Here’s how it worked: Six months before the trip, I frantically cleaned my apartment and posted a profile with photos of our home on a few different sites where we reached out to families whose homes we wanted to stay in. We were pleasantly surprised to receive daily emails from swappers all over the world who were interested in our home. Despite being distracted by a few tempting offers from Spain and Italy, we decided to hold out on our dream to stay in Paris.

It took some time and work to find the perfect fit because many homes offered to us weren’t child-friendly or in the location we wanted. On the flip side, we were also turned down by potential swappers who felt our home wasn’t right for them, or had already booked their exchange a year in advance.

After about 3 weeks, a family with a child-friendly home in the heart of Paris came through. They were equally excited about our home as we were theirs, and available to swap during the month we wanted to travel.

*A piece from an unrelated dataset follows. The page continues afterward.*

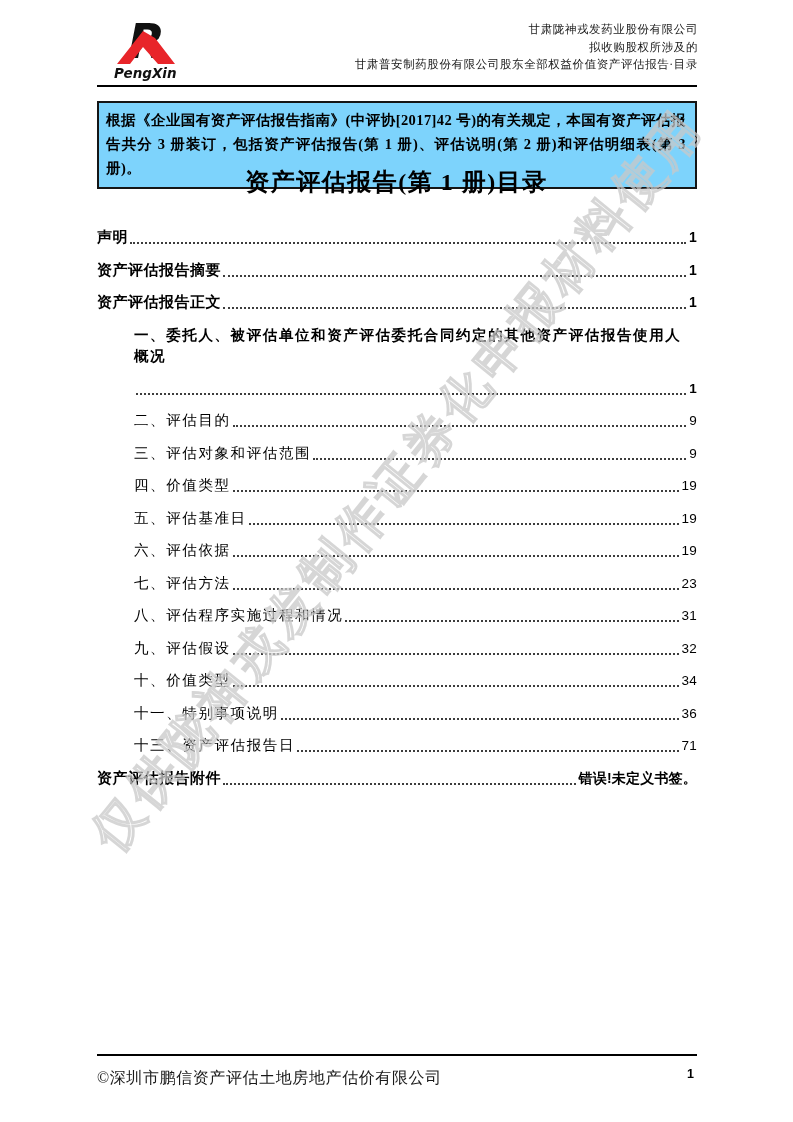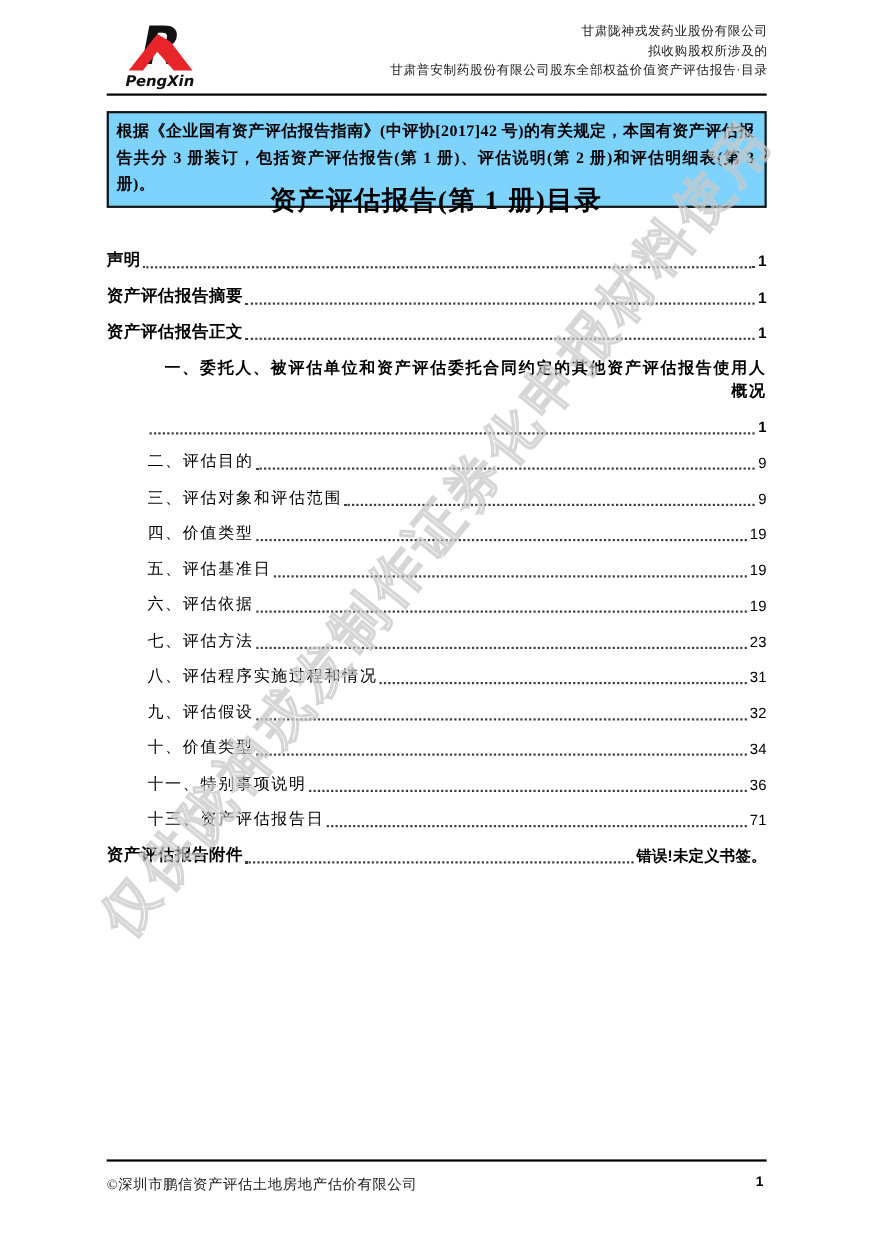"声明" .toc-entry .label { text-align: right -> none }
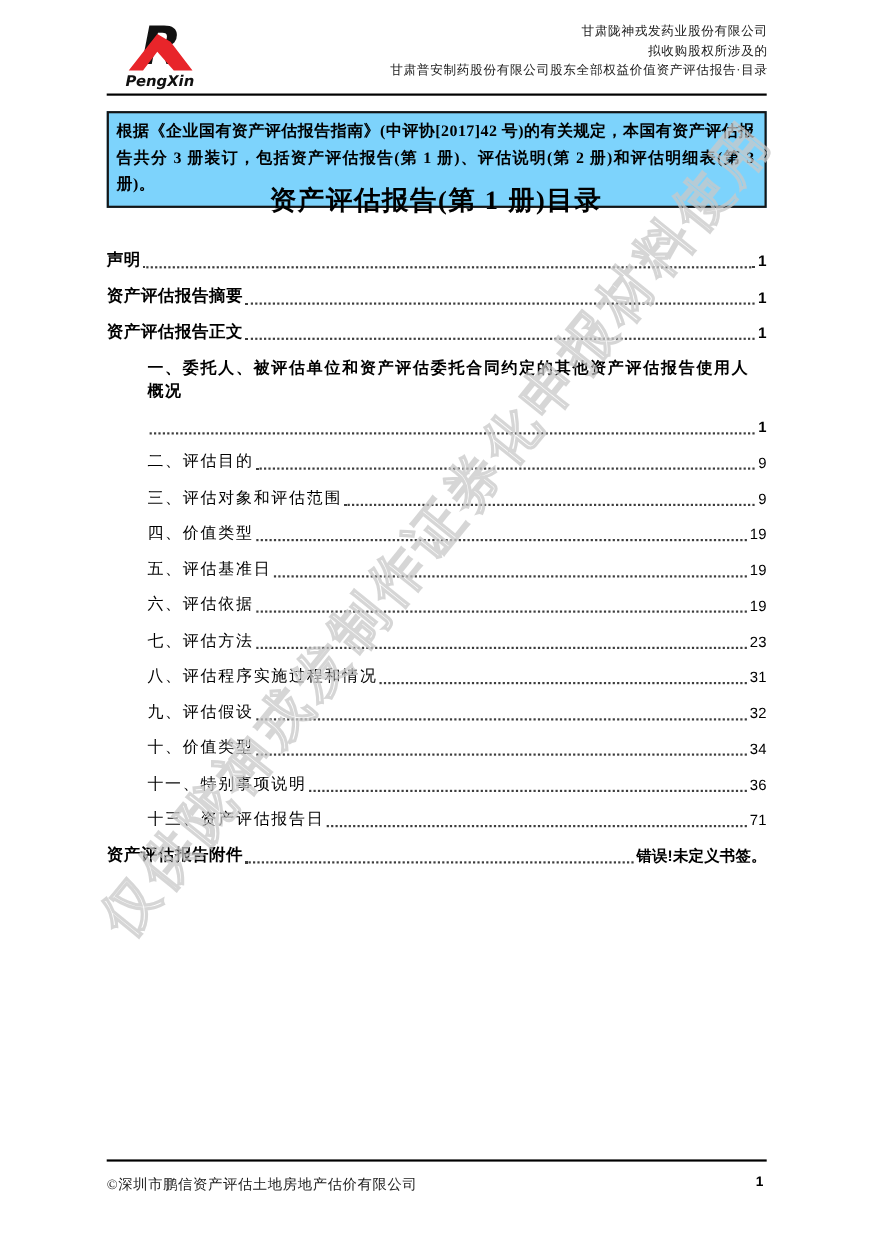"©深圳市鹏信资产评估土地房地产估价有限公司" .footer-company { font-size: 13px -> 16px }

After video-chatting with them, and giving each other virtual tours of our homes, we felt comfortable enough to send each other the site’s exchange contract where we laid out certain ground rules like non-smoking, plant care, and housekeeping. Once the contract was signed, we planned to meet in-person to swap keys, and booked our flights accordingly.

Leading up to the exchange, we did quite a bit of purging and cleaning to prepare our home for our new guests. For personal items like underwear and sensitive files, we learned that some families lock up entire rooms that are off-limits, but we were able to stuff our personal items into one closet and installed a lock on that door. To make sure they knew how to use our appliances like our TV or washer, we took some videos and uploaded them to view.

Excited to welcome our new friends to NYC, we left them a bottle of wine along with a map, our unlimited metrocards, and a personal guide for some of our favorite places to eat and hang out.

For those of you who are interested but hesitant to do a full swap, there are other options like hosting, where you can host a family first and visit their country at a later date to be their guests.

When we arrived in Paris, our new friends welcomed us into their beautiful home with homemade pastries. Their apartment was sunny, clean,  cozy, and filled with toys — much to the delight of our children. After an hour or so of getting acquainted, they took our keys and flew off to NYC. There was absolutely no money exchanged — just our keys.

All of this took some coordination, but my friend was right: not only did it restore my faith in humanity, but it also gave my family the rare opportunity to experience Paris leisurely like locals. We didn’t have to rush our kids around to all the tourist attractions. Instead we took our time enjoying long strolls in different neighborhoods, discovering new playgrounds and restaurants, and spending hours with our neighbors over meals together.

When it was time to return home, we cleaned up their place, replenished whatever we used up, and flew back to NYC where we’d swap our keys and return to reality. Thankfully, they were respectful of all our belongings, kept it spick and span, and before they flew back to Paris, we had about an hour to exchange stories of our adventures.

Of course it would’ve been easier to book a hotel, but after an experience like this, we’ve decided to swap as often as we can. In fact, we’re already planning our next trip!